For this exercise, copy the data exactly and omit any images.

Stored items:
——————————

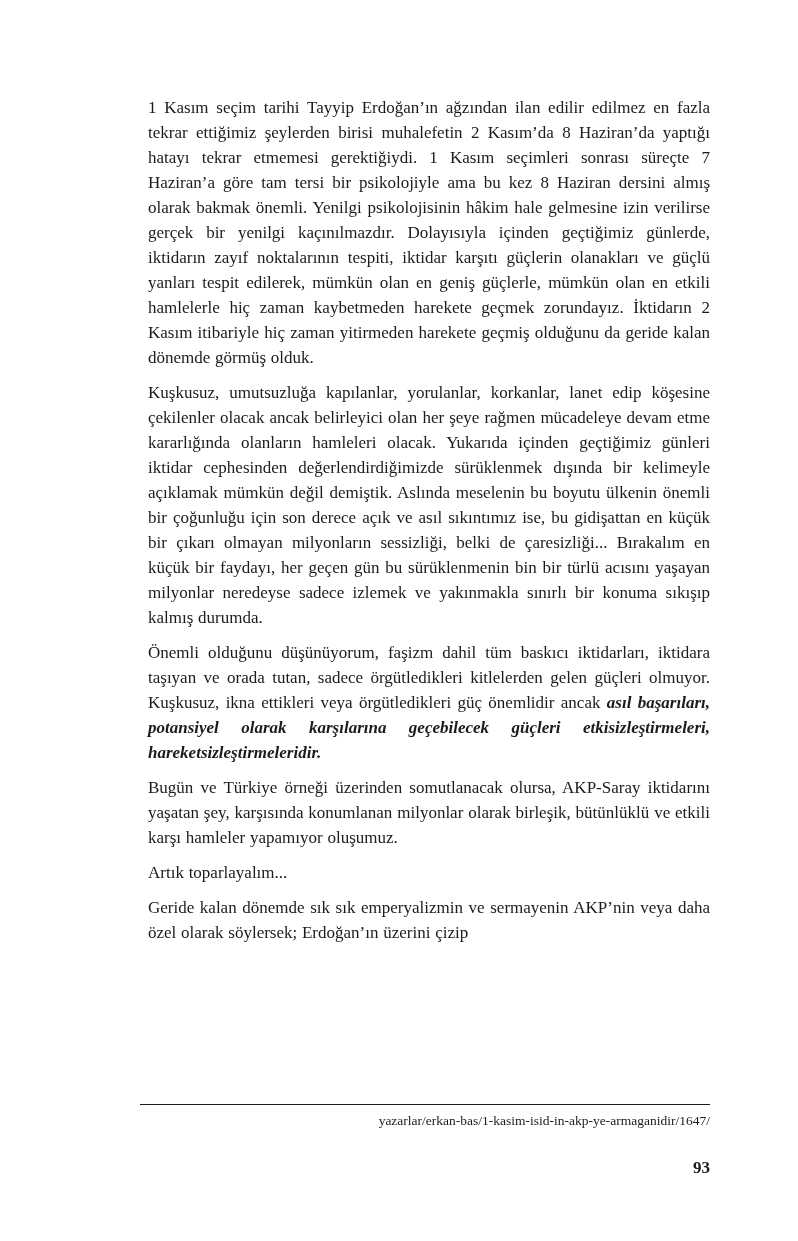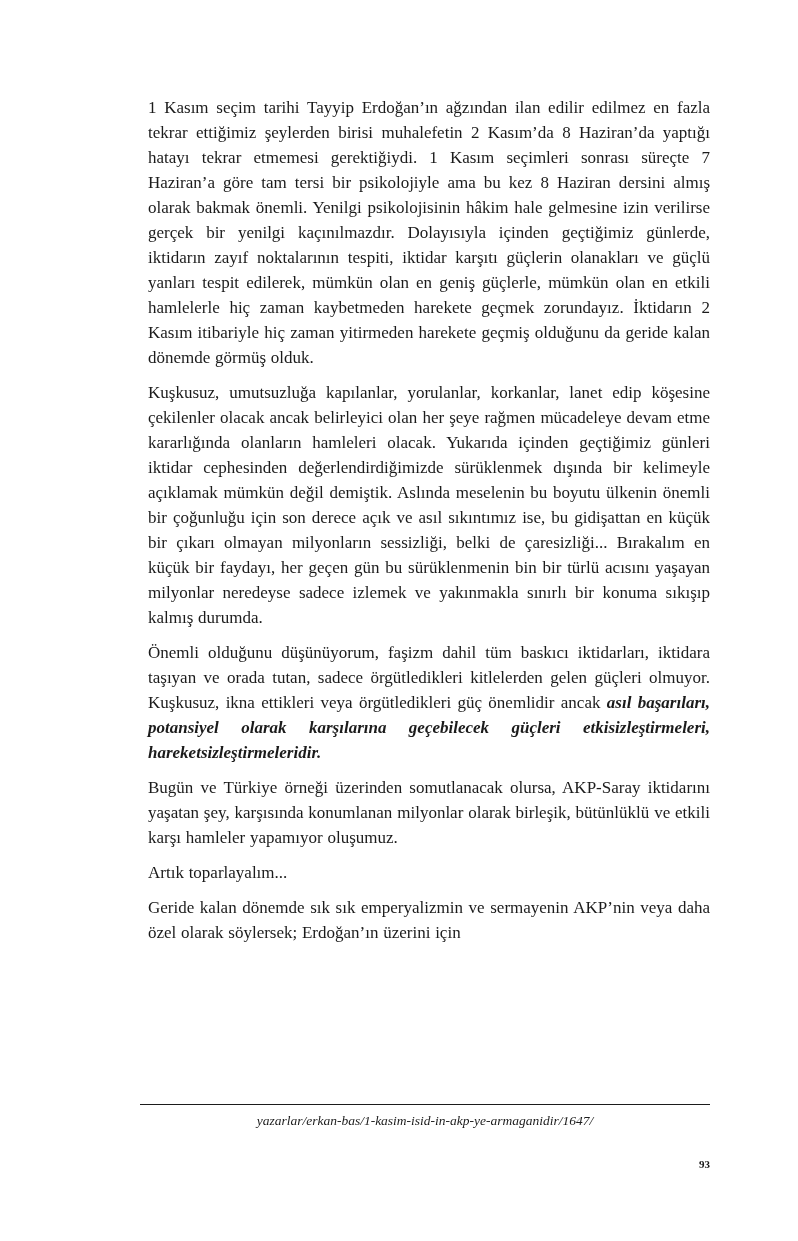--- a/index.html
+++ b/index.html
@@ -72,7 +72,7 @@
     <p><span>Önemli olduğunu düşünüyorum, faşizm dahil tüm baskıcı iktidarları, iktidara taşıyan ve orada tutan, sadece örgütledikleri kitlelerden gelen güçleri olmuyor. Kuşkusuz, ikna ettikleri veya örgütledikleri güç önemlidir ancak </span><span class="emph">asıl başarıları, potansiyel olarak karşılarına geçebilecek güçleri etkisizleştirmeleri, hareketsizleştirmeleridir.</span></p>
     <p>Bugün ve Türkiye örneği üzerinden somutlanacak olursa, AKP-Saray iktidarını yaşatan şey, karşısında konumlanan milyonlar olarak birleşik, bütünlüklü ve etkili karşı hamleler yapamıyor oluşumuz.</p>
     <p>Artık toparlayalım...</p>
-    <p>Geride kalan dönemde sık sık emperyalizmin ve sermayenin AKP’nin veya daha özel olarak söylersek; Erdoğan’ın üzerini için</p>
+    <p>Geride kalan dönemde sık sık emperyalizmin ve sermayenin AKP’nin veya daha özel olarak söylersek; Erdoğan’ın üzerini çizip</p>
   </main>
 
   <div class="footnote-rule"></div>

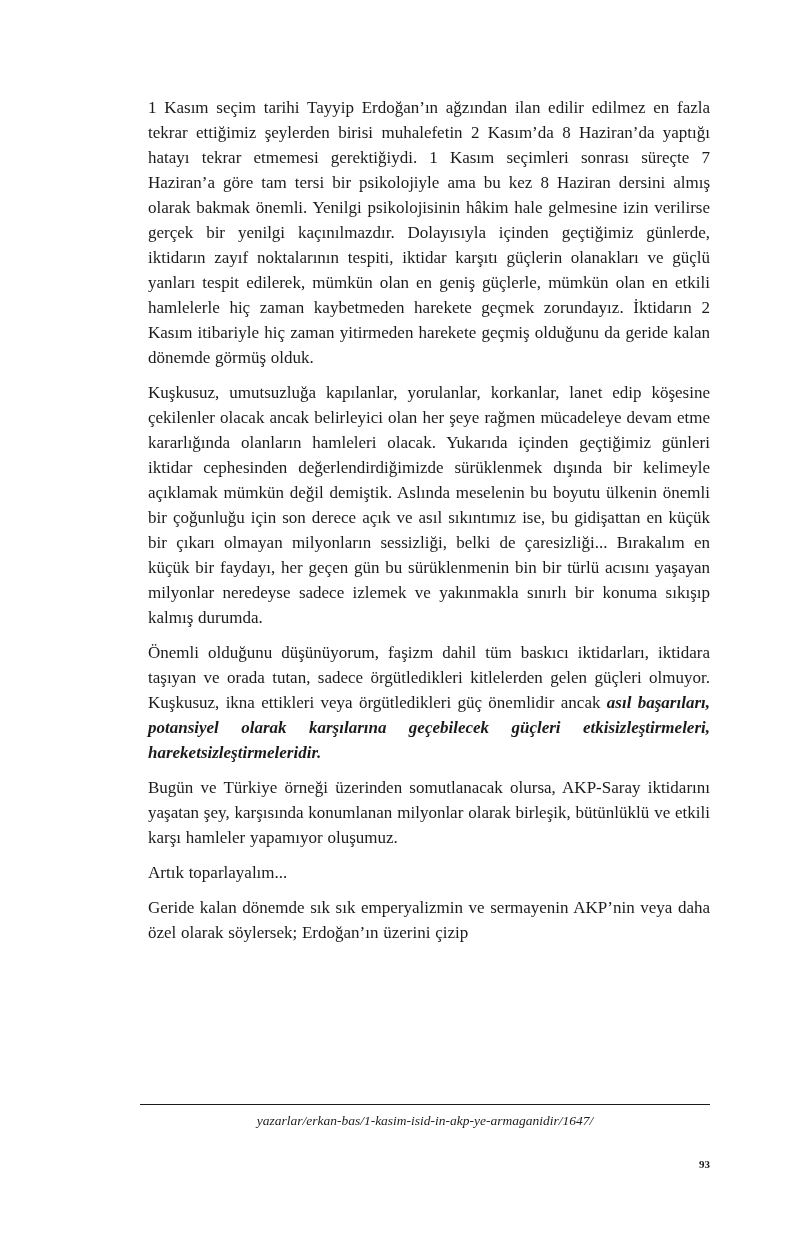--- a/index.html
+++ b/index.html
@@ -49,8 +49,7 @@
     width: 570px;
     font-size: 13.5px;
     line-height: 18px;
-    text-align: center;
-    font-style: italic;
+    text-align: right;
   }
   .page-number {
     position: absolute;

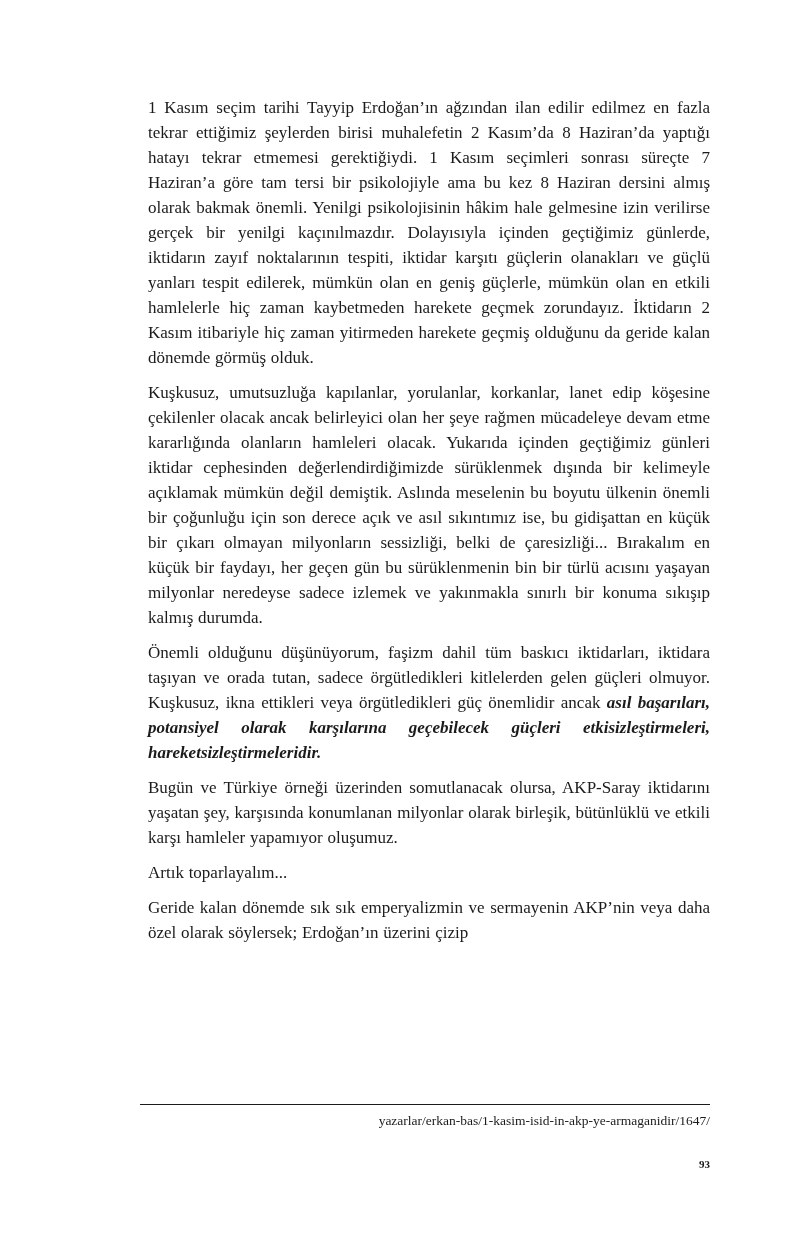--- a/index.html
+++ b/index.html
@@ -57,7 +57,7 @@
     top: 1158px;
     width: 570px;
     text-align: right;
-    font-size: 11px;
+    font-size: 17px;
     font-weight: bold;
   }
 </style>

——————————

FINAL ANSWER =
--- a/index.html
+++ b/index.html
@@ -72,7 +72,7 @@
     <p><span>Önemli olduğunu düşünüyorum, faşizm dahil tüm baskıcı iktidarları, iktidara taşıyan ve orada tutan, sadece örgütledikleri kitlelerden gelen güçleri olmuyor. Kuşkusuz, ikna ettikleri veya örgütledikleri güç önemlidir ancak </span><span class="emph">asıl başarıları, potansiyel olarak karşılarına geçebilecek güçleri etkisizleştirmeleri, hareketsizleştirmeleridir.</span></p>
     <p>Bugün ve Türkiye örneği üzerinden somutlanacak olursa, AKP-Saray iktidarını yaşatan şey, karşısında konumlanan milyonlar olarak birleşik, bütünlüklü ve etkili karşı hamleler yapamıyor oluşumuz.</p>
     <p>Artık toparlayalım...</p>
-    <p>Geride kalan dönemde sık sık emperyalizmin ve sermayenin AKP’nin veya daha özel olarak söylersek; Erdoğan’ın üzerini için</p>
+    <p>Geride kalan dönemde sık sık emperyalizmin ve sermayenin AKP’nin veya daha özel olarak söylersek; Erdoğan’ın üzerini çizip</p>
   </main>
 
   <div class="footnote-rule"></div>

--- a/index.html
+++ b/index.html
@@ -49,8 +49,7 @@
     width: 570px;
     font-size: 13.5px;
     line-height: 18px;
-    text-align: center;
-    font-style: italic;
+    text-align: right;
   }
   .page-number {
     position: absolute;

--- a/index.html
+++ b/index.html
@@ -57,7 +57,7 @@
     top: 1158px;
     width: 570px;
     text-align: right;
-    font-size: 11px;
+    font-size: 17px;
     font-weight: bold;
   }
 </style>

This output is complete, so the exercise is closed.